▶ BRIEF: Give again exactly the lines that run from the start of the records to the line holding "[344,292,571,306] tenant-operator. The", both ends counted. Do not include the pictures.

Segment Start: TASK DATA

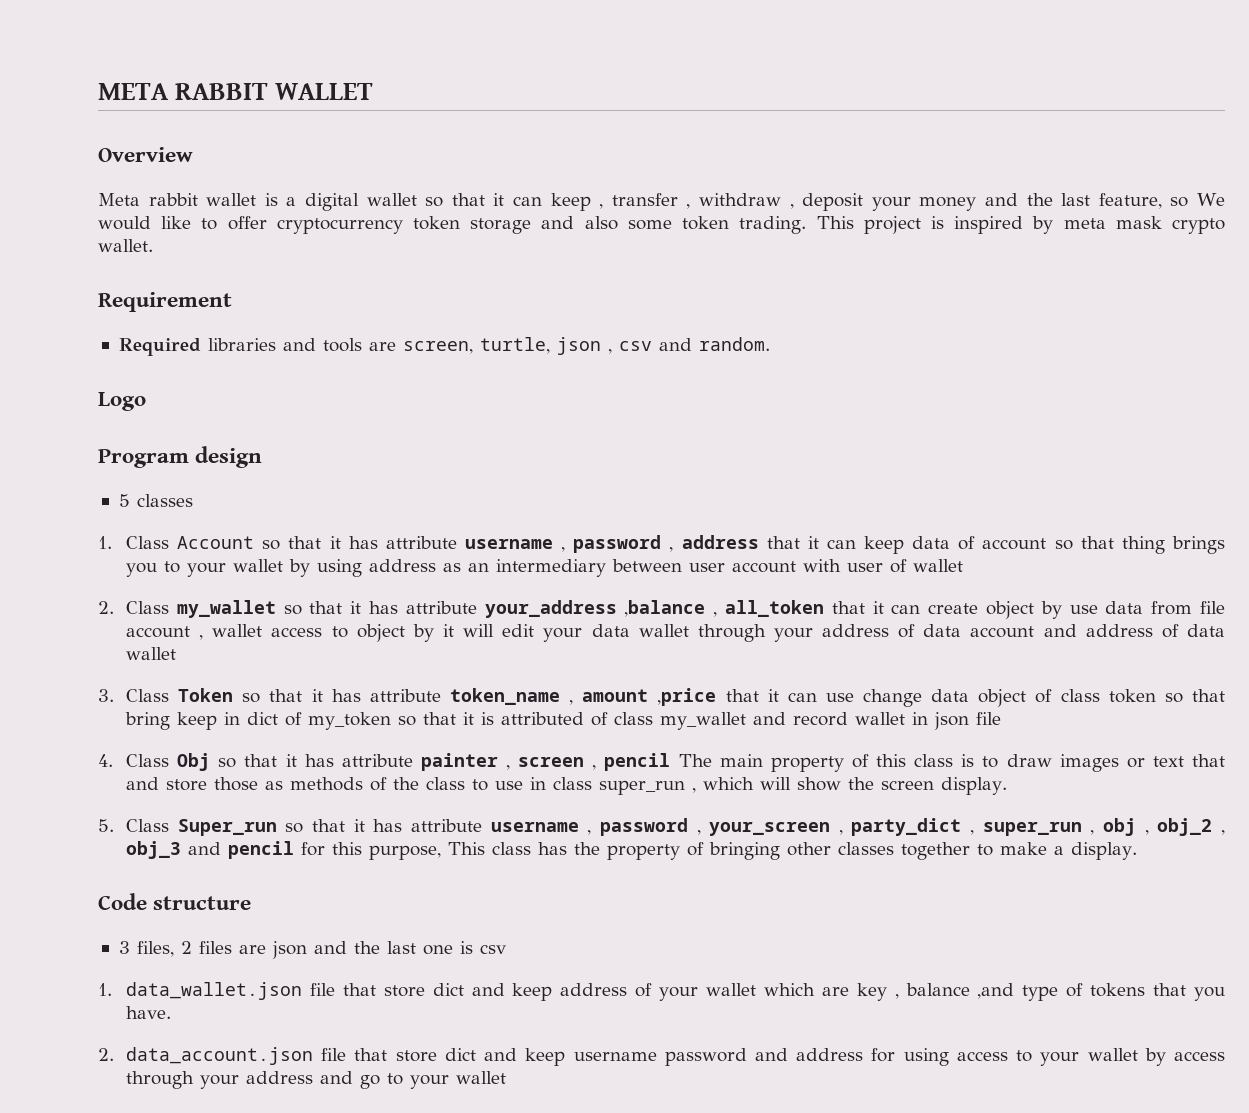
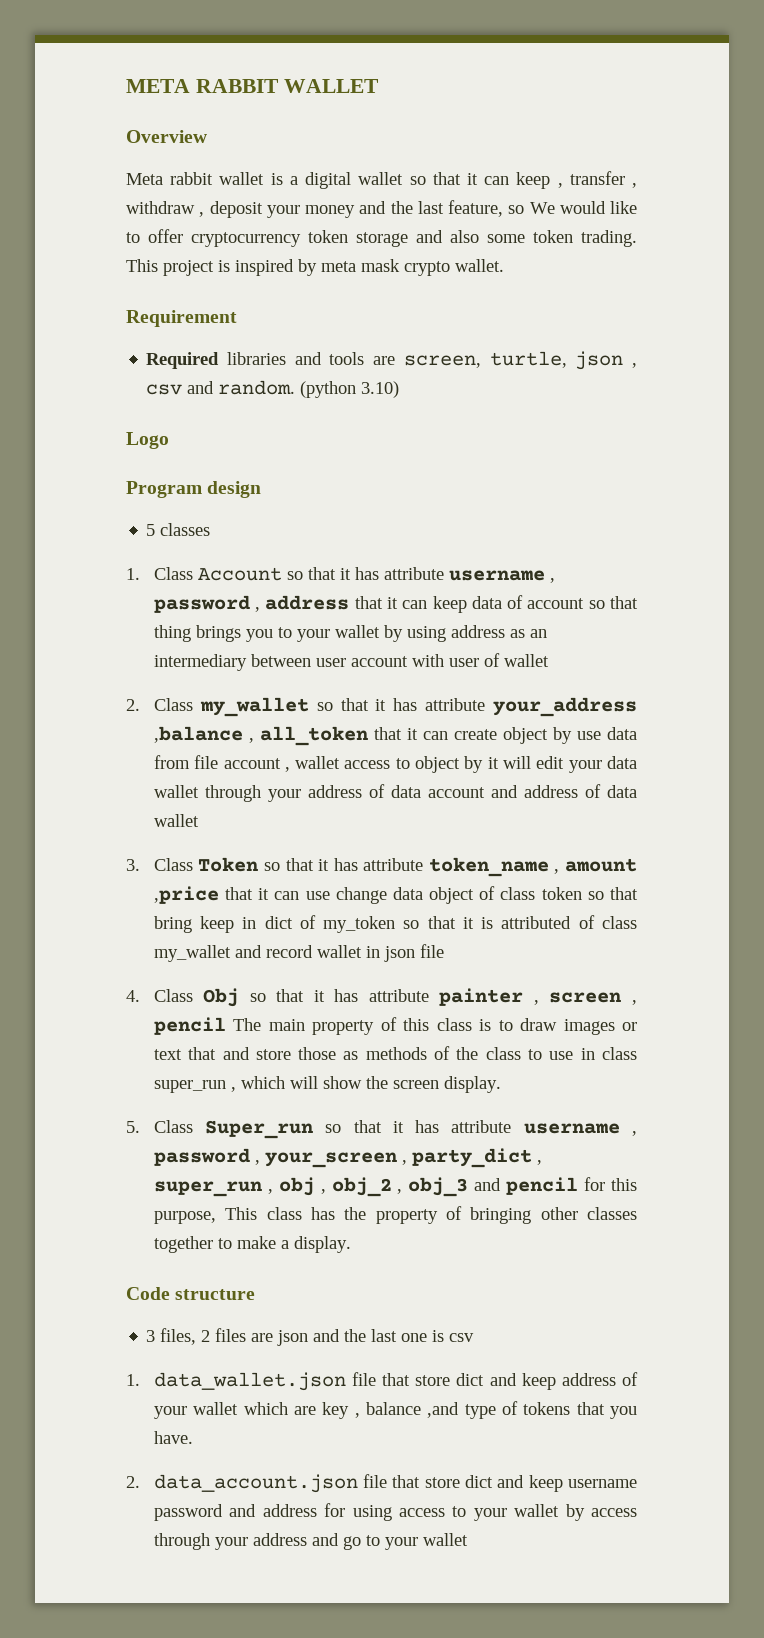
(770, 344) none -> [300,381,400,398] (python 3.10)

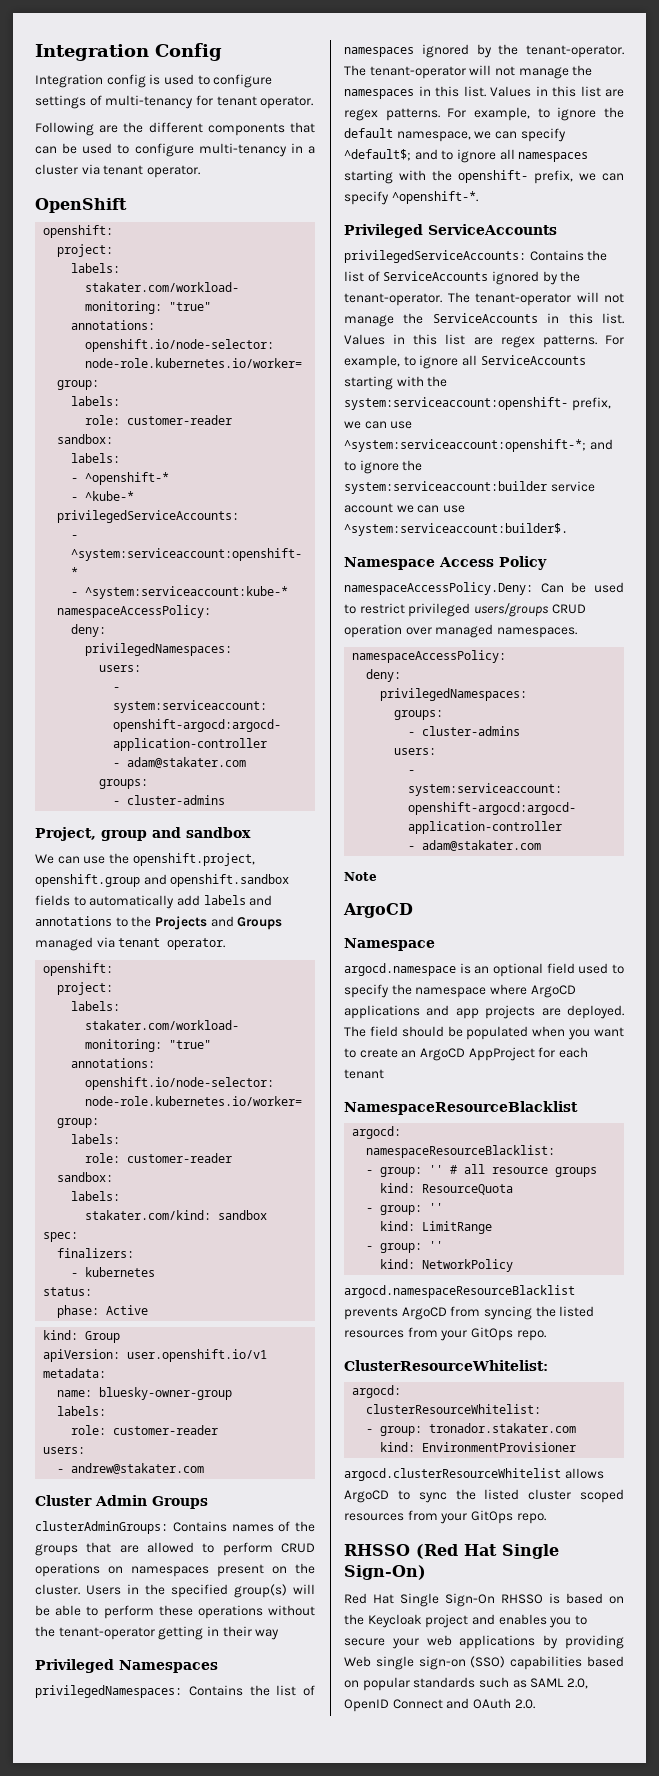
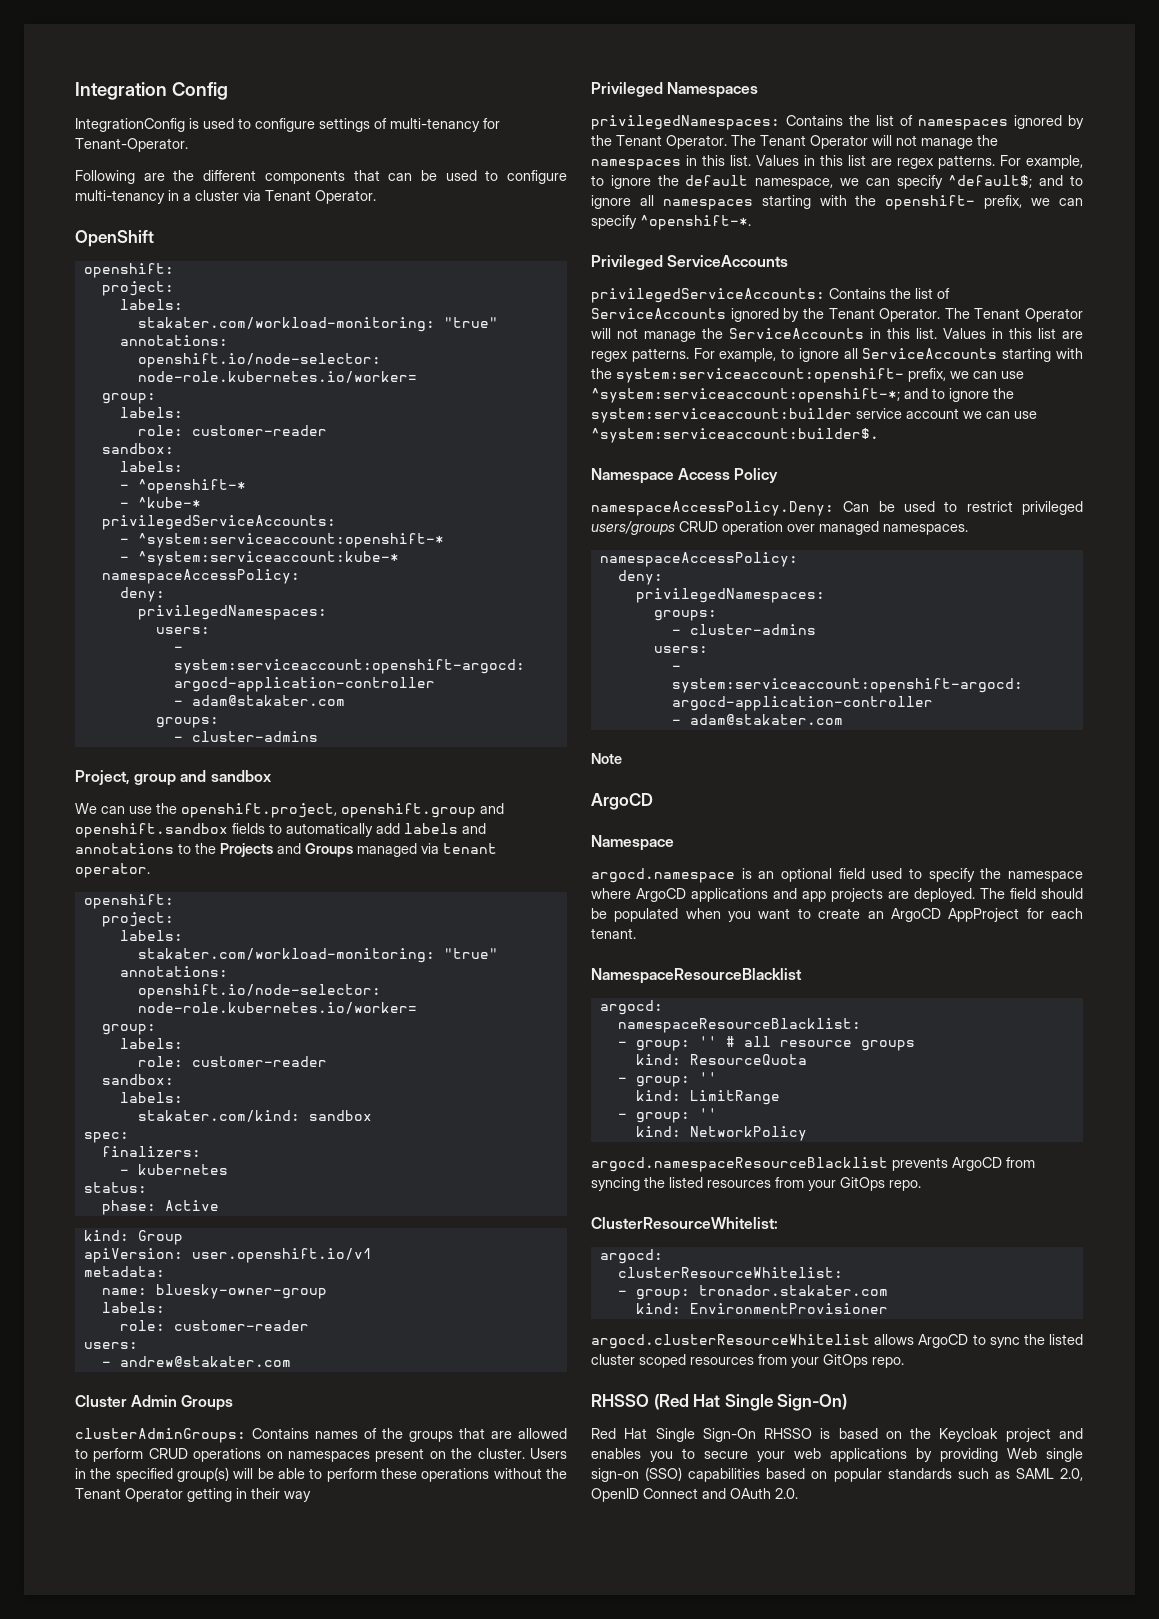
[35,74,146,88] Integration config -> [75,118,185,132] IntegrationConfig
[216,96,314,109] tenant operator. -> [75,138,188,152] Tenant-Operator.
[103,165,200,178] tenant operator. -> [265,190,376,204] Tenant Operator.
[58,1627,155,1640] tenant-operator -> [75,1488,183,1502] Tenant Operator
[526,45,624,58] [344,65,466,79] tenant-operator. The tenant-operator -> [616,135,868,149] Tenant Operator. The Tenant Operator
[344,292,571,306] tenant-operator. The tenant-operator -> [828,308,1083,322] Tenant Operator. The Tenant Operator
[344,1069,384,1079] tenant -> [591,928,636,939] tenant.

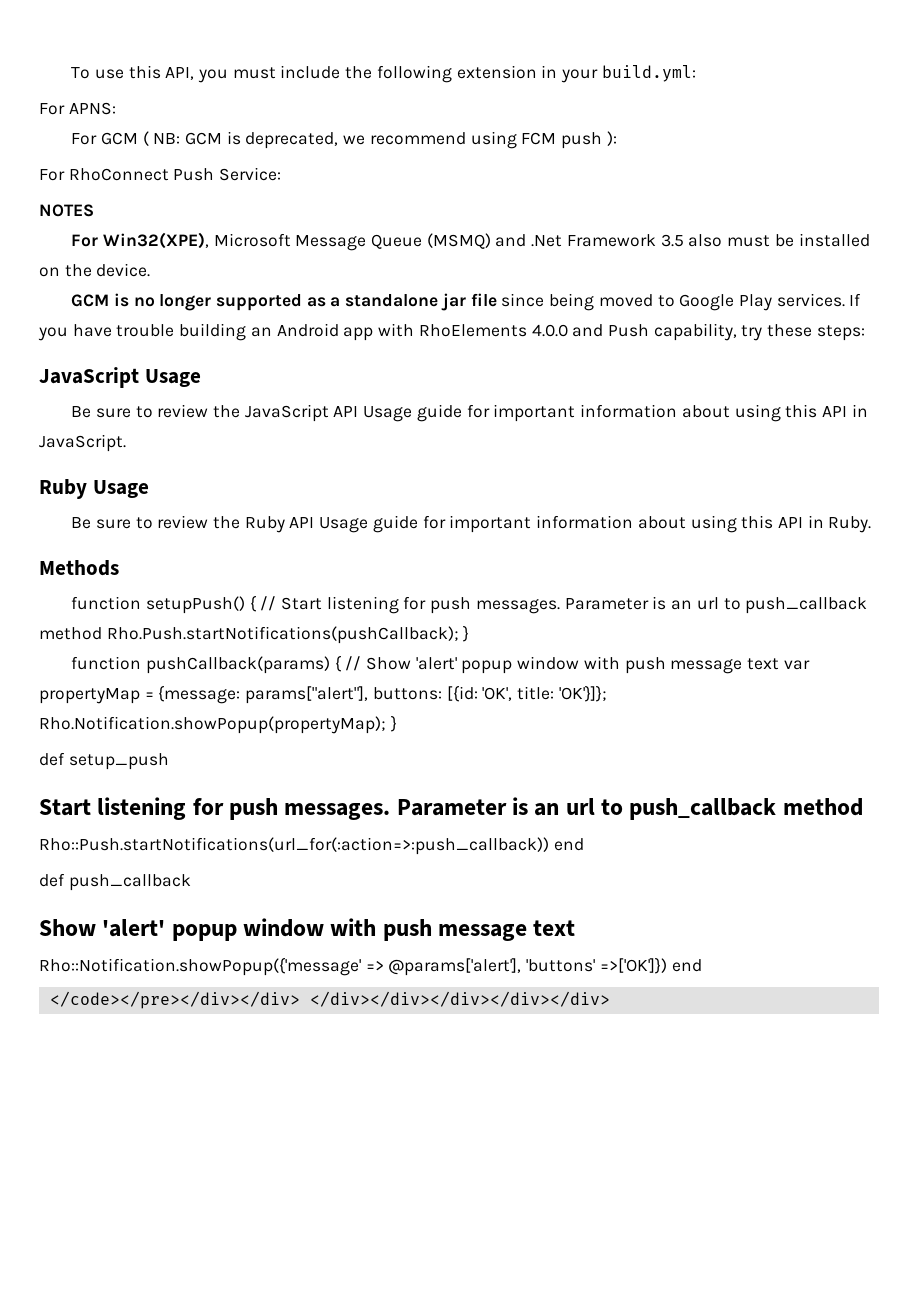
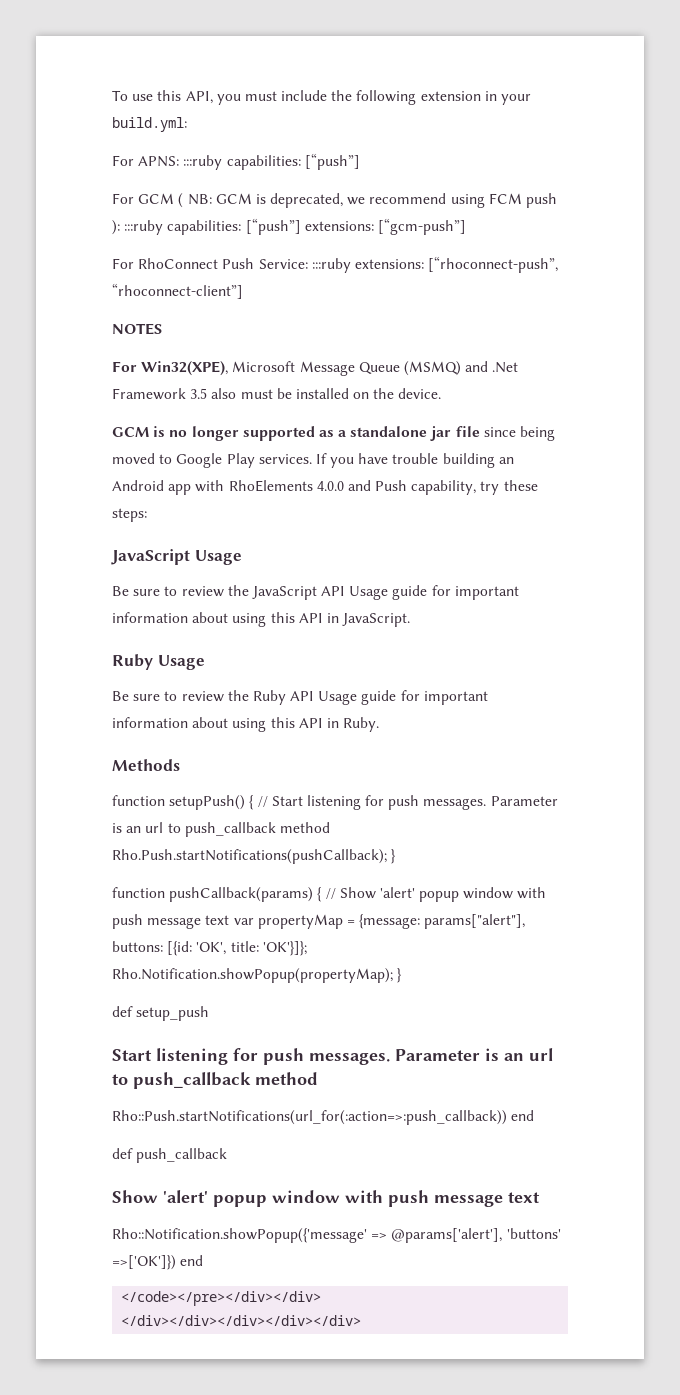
(116, 108) none -> [183,153,360,170] :::ruby capabilities: [“push”]
(617, 138) none -> [124,218,466,235] :::ruby capabilities: [“push”] extensions: [“gcm-push”]
(282, 174) none -> [311,256,559,273] [112,283,243,299] :::ruby extensions: [“rhoconnect-push”, “rhoconnect-client”]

Segment End: TASK DATA

▶ RESPONSE BOX:
(770, 344) none -> [300,381,400,398] (python 3.10)

[35,74,146,88] Integration config -> [75,118,185,132] IntegrationConfig
[216,96,314,109] tenant operator. -> [75,138,188,152] Tenant-Operator.
[103,165,200,178] tenant operator. -> [265,190,376,204] Tenant Operator.
[58,1627,155,1640] tenant-operator -> [75,1488,183,1502] Tenant Operator
[526,45,624,58] [344,65,466,79] tenant-operator. The tenant-operator -> [616,135,868,149] Tenant Operator. The Tenant Operator
[344,292,571,306] tenant-operator. The tenant-operator -> [828,308,1083,322] Tenant Operator. The Tenant Operator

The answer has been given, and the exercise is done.